(Records drawn from a dataset)
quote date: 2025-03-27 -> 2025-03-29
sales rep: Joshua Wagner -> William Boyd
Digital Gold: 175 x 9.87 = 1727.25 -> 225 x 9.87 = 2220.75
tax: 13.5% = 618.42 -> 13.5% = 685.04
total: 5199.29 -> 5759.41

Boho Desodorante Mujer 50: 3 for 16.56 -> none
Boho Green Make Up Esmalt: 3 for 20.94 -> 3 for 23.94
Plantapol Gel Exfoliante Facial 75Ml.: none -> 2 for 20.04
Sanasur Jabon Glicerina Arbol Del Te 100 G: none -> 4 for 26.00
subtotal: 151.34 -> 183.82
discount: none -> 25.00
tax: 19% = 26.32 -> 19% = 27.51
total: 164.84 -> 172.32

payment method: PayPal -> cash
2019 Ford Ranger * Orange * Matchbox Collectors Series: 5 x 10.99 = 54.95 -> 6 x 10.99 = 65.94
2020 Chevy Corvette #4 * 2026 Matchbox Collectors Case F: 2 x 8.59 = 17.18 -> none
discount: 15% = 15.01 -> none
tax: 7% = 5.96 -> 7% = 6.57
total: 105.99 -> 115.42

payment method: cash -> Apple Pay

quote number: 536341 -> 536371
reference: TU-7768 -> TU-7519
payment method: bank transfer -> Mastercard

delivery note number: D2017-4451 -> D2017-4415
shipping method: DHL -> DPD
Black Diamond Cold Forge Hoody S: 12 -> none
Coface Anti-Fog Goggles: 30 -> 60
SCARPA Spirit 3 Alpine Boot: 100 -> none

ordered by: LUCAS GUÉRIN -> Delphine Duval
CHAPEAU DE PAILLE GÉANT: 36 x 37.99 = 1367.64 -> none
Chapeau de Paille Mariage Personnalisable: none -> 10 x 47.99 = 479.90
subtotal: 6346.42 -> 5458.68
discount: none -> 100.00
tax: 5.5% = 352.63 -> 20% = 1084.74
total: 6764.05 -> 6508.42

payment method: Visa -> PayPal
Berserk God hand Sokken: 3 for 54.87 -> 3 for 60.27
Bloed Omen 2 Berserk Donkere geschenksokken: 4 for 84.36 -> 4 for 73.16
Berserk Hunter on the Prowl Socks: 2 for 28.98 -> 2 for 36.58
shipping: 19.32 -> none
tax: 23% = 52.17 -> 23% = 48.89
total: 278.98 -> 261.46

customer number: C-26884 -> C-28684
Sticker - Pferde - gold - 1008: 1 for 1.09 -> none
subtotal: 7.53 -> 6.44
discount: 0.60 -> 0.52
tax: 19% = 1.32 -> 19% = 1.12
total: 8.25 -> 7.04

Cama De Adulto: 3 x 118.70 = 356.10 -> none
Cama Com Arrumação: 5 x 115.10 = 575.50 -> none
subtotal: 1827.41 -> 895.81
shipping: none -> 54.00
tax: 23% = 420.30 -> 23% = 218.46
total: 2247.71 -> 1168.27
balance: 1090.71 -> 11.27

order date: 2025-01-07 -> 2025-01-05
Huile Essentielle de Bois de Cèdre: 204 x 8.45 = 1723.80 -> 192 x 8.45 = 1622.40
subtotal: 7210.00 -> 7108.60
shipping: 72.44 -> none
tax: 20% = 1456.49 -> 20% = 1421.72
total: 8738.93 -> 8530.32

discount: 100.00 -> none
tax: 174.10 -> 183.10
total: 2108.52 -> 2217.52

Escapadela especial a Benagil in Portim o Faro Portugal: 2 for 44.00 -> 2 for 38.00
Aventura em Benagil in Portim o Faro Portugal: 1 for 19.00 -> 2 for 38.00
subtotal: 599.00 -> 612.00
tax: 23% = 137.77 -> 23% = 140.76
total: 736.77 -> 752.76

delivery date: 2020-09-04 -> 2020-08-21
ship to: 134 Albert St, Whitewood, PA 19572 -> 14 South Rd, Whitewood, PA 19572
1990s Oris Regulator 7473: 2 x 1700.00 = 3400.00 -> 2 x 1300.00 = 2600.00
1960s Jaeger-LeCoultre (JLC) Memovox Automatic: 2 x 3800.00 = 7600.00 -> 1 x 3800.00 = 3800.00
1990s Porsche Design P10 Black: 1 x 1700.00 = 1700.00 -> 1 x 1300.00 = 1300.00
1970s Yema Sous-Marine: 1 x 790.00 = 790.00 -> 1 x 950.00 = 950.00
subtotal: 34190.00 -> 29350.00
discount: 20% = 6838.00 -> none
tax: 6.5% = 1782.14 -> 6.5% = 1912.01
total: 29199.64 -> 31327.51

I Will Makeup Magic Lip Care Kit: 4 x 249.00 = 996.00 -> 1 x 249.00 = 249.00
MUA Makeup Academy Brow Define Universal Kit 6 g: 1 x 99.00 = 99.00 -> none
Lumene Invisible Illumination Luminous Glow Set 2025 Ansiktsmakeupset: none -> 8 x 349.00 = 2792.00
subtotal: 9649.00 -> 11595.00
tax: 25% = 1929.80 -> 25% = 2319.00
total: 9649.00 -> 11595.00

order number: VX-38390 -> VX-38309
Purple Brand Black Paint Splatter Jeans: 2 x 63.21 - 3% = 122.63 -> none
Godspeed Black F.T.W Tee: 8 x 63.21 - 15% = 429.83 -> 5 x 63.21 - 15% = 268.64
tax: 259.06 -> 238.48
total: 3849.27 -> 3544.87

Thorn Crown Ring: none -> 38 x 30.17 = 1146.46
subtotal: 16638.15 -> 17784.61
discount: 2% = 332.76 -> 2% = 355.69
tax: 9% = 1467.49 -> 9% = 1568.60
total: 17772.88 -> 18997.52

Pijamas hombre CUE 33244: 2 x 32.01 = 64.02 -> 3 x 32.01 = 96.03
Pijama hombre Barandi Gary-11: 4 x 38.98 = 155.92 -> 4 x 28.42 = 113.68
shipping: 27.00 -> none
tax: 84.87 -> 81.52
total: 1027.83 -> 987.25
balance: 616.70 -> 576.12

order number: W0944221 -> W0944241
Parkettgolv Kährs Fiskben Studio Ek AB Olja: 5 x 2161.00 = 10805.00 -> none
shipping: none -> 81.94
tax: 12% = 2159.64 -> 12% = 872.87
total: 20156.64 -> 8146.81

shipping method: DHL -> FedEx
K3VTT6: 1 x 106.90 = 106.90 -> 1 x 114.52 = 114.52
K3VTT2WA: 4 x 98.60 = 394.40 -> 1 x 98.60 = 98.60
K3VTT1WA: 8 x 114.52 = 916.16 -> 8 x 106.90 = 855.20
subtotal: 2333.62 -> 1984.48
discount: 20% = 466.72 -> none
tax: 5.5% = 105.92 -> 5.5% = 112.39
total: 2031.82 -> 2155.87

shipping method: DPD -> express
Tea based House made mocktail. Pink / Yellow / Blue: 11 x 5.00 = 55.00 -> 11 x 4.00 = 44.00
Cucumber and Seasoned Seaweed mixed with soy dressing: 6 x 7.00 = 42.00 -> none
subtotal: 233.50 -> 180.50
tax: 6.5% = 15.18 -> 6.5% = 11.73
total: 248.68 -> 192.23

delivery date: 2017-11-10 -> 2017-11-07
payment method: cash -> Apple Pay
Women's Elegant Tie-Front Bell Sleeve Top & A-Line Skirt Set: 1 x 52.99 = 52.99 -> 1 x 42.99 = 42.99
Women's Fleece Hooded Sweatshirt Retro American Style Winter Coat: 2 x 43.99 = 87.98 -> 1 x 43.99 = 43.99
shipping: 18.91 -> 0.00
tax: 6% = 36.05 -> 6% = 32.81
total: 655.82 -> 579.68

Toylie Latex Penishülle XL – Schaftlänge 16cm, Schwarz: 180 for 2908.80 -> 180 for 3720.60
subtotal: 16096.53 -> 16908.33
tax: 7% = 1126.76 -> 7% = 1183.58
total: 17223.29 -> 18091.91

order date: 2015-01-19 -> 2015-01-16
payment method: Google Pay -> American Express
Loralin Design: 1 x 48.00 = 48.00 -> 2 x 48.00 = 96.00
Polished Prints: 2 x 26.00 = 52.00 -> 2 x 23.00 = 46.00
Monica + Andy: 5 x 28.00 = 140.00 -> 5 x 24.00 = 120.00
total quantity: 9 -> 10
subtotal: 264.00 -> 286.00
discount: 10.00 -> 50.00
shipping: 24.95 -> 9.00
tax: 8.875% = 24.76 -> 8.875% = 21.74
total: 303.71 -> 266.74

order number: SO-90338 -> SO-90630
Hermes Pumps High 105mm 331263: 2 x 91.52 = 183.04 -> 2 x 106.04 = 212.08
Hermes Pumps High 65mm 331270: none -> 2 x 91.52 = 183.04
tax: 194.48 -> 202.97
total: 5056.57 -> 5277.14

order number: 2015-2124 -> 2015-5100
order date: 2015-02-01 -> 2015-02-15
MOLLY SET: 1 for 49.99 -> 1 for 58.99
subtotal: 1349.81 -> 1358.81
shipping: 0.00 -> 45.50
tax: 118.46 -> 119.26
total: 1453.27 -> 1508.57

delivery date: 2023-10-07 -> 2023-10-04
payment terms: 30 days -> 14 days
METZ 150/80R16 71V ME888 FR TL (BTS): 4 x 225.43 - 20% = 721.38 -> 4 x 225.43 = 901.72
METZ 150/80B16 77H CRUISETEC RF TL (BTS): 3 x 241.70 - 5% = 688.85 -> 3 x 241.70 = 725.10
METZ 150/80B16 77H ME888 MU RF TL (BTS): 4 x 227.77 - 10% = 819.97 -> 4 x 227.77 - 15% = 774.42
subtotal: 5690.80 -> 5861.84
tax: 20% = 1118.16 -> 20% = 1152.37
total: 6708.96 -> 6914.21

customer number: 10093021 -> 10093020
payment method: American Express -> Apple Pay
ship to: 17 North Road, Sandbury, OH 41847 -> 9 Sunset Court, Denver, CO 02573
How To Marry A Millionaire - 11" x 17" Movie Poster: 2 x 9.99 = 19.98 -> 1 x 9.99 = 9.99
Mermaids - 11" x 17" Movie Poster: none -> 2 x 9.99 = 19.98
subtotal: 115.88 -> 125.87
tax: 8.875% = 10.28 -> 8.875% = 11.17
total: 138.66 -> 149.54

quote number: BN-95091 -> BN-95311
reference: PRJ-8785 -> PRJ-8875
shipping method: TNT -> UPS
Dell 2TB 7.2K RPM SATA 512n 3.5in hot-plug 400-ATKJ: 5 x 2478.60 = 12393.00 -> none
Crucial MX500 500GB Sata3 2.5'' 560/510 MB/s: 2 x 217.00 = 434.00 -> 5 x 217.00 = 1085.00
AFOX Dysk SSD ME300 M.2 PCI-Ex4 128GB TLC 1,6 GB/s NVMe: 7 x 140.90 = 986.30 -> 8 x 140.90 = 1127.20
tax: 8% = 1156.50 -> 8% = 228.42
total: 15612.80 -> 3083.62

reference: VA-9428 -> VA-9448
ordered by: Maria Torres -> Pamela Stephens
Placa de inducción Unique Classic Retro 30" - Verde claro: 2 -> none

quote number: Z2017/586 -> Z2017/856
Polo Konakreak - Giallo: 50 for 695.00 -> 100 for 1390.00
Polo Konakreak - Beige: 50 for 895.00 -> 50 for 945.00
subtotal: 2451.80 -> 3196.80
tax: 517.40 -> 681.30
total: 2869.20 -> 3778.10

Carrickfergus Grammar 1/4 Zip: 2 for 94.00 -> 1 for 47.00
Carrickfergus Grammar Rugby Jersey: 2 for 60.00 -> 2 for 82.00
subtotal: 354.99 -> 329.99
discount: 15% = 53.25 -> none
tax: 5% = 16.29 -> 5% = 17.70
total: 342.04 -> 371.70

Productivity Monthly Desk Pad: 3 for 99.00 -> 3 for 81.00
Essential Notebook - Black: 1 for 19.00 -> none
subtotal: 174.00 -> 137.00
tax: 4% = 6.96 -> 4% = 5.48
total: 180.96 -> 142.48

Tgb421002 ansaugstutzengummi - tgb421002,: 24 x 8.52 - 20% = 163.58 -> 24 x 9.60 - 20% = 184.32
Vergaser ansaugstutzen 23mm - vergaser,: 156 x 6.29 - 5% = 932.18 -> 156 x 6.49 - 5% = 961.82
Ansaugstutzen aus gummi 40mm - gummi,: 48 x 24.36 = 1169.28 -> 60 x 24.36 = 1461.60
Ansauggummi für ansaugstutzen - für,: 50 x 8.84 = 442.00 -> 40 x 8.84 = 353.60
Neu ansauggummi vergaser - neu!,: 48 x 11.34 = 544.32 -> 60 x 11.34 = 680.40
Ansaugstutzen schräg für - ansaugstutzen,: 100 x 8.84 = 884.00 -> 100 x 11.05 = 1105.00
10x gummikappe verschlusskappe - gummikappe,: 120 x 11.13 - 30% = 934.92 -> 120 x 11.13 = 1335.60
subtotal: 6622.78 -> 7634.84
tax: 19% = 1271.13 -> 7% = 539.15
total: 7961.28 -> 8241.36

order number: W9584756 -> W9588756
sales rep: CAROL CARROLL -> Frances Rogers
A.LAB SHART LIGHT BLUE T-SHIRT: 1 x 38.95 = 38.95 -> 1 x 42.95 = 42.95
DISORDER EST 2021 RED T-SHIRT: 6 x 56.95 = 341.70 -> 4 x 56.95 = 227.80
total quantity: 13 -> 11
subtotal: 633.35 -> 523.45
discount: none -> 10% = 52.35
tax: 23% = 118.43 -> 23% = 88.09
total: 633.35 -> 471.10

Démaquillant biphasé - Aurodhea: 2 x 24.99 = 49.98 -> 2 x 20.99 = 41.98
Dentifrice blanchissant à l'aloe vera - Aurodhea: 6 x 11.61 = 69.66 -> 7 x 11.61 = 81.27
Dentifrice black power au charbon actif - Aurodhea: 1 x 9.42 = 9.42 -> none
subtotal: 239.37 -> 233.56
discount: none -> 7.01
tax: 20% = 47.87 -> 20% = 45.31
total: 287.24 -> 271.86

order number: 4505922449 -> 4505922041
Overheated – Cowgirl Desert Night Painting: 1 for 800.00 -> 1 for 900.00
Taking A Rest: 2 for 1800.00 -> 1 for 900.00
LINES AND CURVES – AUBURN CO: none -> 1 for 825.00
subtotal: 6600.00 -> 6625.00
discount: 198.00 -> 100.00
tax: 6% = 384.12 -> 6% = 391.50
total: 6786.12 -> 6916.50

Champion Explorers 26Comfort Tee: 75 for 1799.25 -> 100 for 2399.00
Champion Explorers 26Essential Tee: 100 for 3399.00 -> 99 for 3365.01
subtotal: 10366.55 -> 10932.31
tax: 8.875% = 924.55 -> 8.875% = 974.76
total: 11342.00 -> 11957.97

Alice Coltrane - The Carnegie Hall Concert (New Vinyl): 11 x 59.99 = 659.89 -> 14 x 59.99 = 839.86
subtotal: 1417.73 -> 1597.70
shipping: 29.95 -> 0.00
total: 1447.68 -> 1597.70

What is being asked:
Nothing but a number is wanted here: please count the lines in the entries above that include the word "sales".

Solution to this exercise:
2